Vermont Beekeepers also released a statement (previously published in Catch the Buzz):
The Vermont Beekeepers Association Board of Directors released the following:
With decades of effort toward raising public awareness on the plight of pollinators, we the beekeepers of Vermont are deeply concerned about recent communications from the Vermont Agency of Agriculture Food and Markets (VAAFM), and we would like to set the record straight.
The VAAFM’s claim of record honey bee numbers in Vermont as evidence of a “healthy and robust beekeeping industry” is not only misleading but serves to undermine our industry and ongoing efforts in Vermont to protect managed and native bees, both of whom are in great peril. Contrary to VAAFM’s recent communications, the beekeeping and scientific community agree that the total number of honey bee colonies cannot be used to measure bee health (a honey bee colony is a single family of bees housed in a hive.)

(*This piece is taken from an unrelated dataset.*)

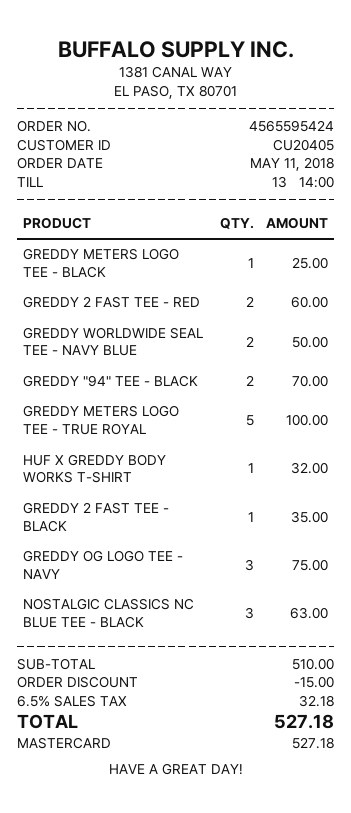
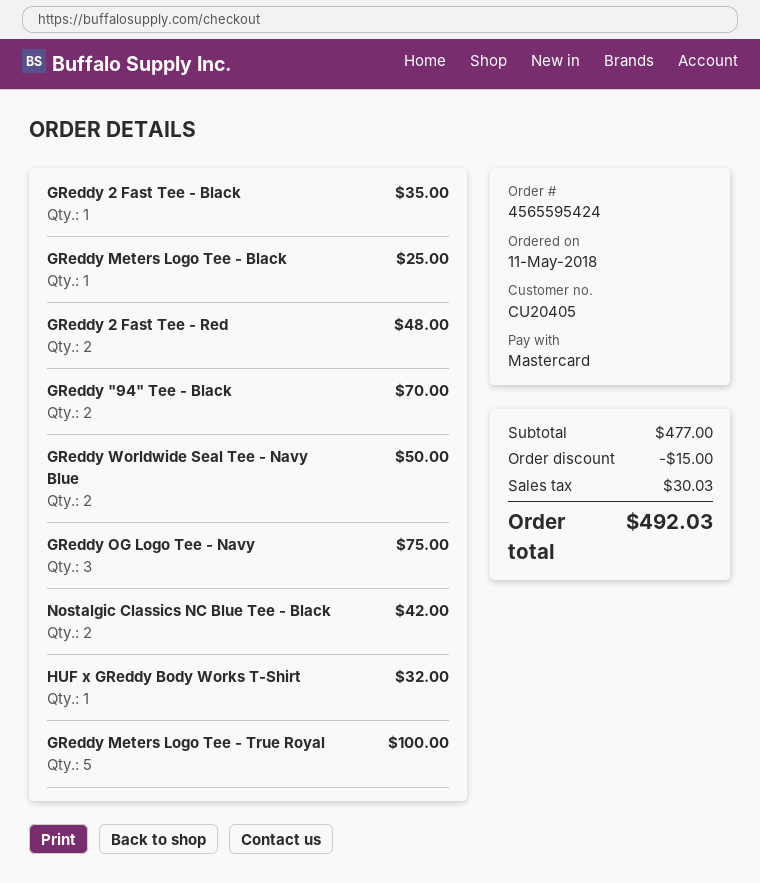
GREDDY 2 FAST TEE - RED: 2 for 60.00 -> 2 for 48.00
NOSTALGIC CLASSICS NC BLUE TEE - BLACK: 3 for 63.00 -> 2 for 42.00
subtotal: 510.00 -> 477.00
tax: 32.18 -> 30.03
total: 527.18 -> 492.03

A more accurate estimate of our state honey bee health is annual colony loss. According to VAAFM’s own statistics, Vermont beekeepers have lost at least 25% of their bees during the winter months for the last three years. The Bee Informed Partnership, a national organization that tracks U.S. honey bee colony losses, reports combined summer and winter colony losses for Vermonters much higher at 35-85% each year for the last four years. Vermont beekeepers have maintained colony numbers by becoming bee-replacers instead of beekeepers. When VAAFM takes their tally of Vermont hives each July, beekeepers have already created new colonies to replace their losses. However, this is a very costly and laborious process – one that is not indicative of a “healthy and robust” beekeeping industry.
Not only is colony count the wrong measure of our industry’s health, the numbers themselves are misleading. Non-beekeepers are largely unaware that thousands of Vermont honey bee colonies counted by VAAFM are propagated in the south, trucked to Vermont in early summer, and then moved south again before winter. These imported colonies more than double the Vermont colony count for a short period of time each year.
The apparent increase in colony numbers from 2016-2023 was largely driven by beekeepers registering their pre-existing colonies thanks to the collaborative efforts of the Vermont Beekeepers Association and the VAAFM. The increase in colony numbers during the period presented by the VAAFM represents both a growth in program participation and an increasingly accurate state database.
Across our entire beekeeping industry, annual colony losses are too high and unsustainable. All Vermont beekeepers, including migratory beekeepers, struggle with a high degree of annual colony losses due to pests, pathogens, environmental impacts, and pesticide use. As we continue to confront these challenges, it is disheartening to find that our state agricultural agency has used inaccurate numbers and oversimplification of a complex situation to suggest that bees are flourishing in our state. These inaccuracies undermine the enormous efforts of Vermont beekeepers and the urgency of addressing the very real threats to pollinator health here in Vermont.